*** Opening Input data ***

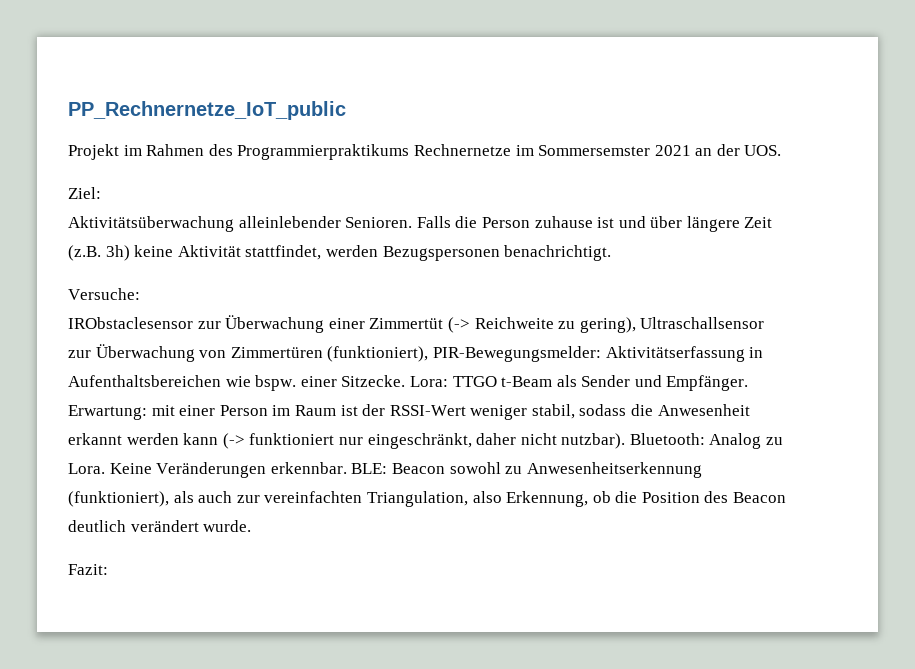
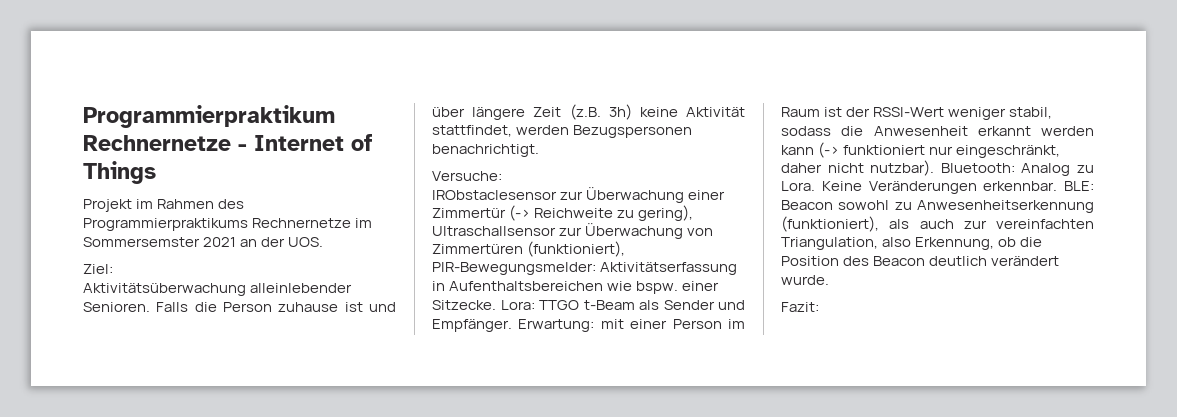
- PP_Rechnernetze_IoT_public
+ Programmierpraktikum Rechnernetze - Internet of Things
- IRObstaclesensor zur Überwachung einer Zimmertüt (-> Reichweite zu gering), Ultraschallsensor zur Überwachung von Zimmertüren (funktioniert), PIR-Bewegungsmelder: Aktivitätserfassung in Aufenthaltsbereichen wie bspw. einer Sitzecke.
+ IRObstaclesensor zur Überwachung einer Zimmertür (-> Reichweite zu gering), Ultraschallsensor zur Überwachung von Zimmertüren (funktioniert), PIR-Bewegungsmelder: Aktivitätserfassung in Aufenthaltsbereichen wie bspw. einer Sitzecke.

*** Closing Input data ***
*** Opening Input data ***

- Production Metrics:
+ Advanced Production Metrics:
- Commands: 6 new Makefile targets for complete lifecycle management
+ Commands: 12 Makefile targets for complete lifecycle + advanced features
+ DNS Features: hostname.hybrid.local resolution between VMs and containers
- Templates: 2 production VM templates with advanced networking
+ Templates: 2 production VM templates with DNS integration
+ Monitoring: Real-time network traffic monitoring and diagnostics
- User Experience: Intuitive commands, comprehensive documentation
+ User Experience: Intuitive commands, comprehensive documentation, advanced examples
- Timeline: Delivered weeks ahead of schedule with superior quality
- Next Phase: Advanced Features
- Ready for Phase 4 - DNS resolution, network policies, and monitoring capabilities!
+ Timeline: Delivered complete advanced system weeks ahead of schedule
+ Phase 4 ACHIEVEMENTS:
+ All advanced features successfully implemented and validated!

*** Closing Input data ***

* **Task prompt**
Extract from the listing above the lines between the line containing "- PP_Rechnernetze_IoT_public" and the line containing "- IRObstaclesensor zur", keeping both of those lines. Output nothing else.

* **Result of this task**
- PP_Rechnernetze_IoT_public
+ Programmierpraktikum Rechnernetze - Internet of Things
- IRObstaclesensor zur Überwachung einer Zimmertüt (-> Reichweite zu gering), Ultraschallsensor zur Überwachung von Zimmertüren (funktioniert), PIR-Bewegungsmelder: Aktivitätserfassung in Aufenthaltsbereichen wie bspw. einer Sitzecke.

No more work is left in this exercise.